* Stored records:
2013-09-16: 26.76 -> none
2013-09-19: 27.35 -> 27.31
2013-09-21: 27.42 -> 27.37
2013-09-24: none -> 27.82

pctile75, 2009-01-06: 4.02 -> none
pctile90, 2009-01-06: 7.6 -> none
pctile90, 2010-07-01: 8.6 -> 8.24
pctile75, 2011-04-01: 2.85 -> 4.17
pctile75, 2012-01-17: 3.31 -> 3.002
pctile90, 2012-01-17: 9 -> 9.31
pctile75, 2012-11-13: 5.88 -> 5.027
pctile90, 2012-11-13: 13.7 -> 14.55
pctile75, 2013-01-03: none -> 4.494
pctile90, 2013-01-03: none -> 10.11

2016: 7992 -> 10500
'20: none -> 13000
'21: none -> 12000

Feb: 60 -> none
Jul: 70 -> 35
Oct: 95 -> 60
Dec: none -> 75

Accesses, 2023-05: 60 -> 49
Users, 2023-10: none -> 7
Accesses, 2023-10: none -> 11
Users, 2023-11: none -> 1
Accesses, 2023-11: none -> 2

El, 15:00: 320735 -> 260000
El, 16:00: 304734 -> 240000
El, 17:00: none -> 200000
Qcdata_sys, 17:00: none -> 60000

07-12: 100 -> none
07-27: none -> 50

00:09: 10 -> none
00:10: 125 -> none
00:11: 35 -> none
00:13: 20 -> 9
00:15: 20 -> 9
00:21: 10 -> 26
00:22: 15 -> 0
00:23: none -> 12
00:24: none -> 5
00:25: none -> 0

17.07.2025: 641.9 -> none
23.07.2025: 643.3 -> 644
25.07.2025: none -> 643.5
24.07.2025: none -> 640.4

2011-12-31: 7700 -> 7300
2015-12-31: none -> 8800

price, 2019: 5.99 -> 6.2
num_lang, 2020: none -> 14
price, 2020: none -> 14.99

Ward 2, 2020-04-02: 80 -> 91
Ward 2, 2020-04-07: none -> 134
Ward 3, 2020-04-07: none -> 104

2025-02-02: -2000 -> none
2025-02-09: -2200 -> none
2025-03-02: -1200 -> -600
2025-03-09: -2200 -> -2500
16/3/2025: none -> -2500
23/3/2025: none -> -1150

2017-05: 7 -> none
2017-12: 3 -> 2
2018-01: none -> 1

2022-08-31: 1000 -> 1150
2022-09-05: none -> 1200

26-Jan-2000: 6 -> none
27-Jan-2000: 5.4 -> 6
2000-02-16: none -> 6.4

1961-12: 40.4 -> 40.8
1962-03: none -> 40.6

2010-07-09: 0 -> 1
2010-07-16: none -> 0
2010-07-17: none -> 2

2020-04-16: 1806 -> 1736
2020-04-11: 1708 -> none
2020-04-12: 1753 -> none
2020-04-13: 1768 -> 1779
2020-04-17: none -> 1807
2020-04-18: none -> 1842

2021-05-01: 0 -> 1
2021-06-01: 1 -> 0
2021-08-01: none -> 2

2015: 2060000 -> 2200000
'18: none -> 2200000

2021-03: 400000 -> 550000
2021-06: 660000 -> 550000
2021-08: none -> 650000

* Task description: Give back, unchanged, the line containing "2025-03-09: -2200 -> -2500" and each line that comes after it in the entries above, ending with the last.

* Output of the exercise:
2025-03-09: -2200 -> -2500
16/3/2025: none -> -2500
23/3/2025: none -> -1150

2017-05: 7 -> none
2017-12: 3 -> 2
2018-01: none -> 1

2022-08-31: 1000 -> 1150
2022-09-05: none -> 1200

26-Jan-2000: 6 -> none
27-Jan-2000: 5.4 -> 6
2000-02-16: none -> 6.4

1961-12: 40.4 -> 40.8
1962-03: none -> 40.6

2010-07-09: 0 -> 1
2010-07-16: none -> 0
2010-07-17: none -> 2

2020-04-16: 1806 -> 1736
2020-04-11: 1708 -> none
2020-04-12: 1753 -> none
2020-04-13: 1768 -> 1779
2020-04-17: none -> 1807
2020-04-18: none -> 1842

2021-05-01: 0 -> 1
2021-06-01: 1 -> 0
2021-08-01: none -> 2

2015: 2060000 -> 2200000
'18: none -> 2200000

2021-03: 400000 -> 550000
2021-06: 660000 -> 550000
2021-08: none -> 650000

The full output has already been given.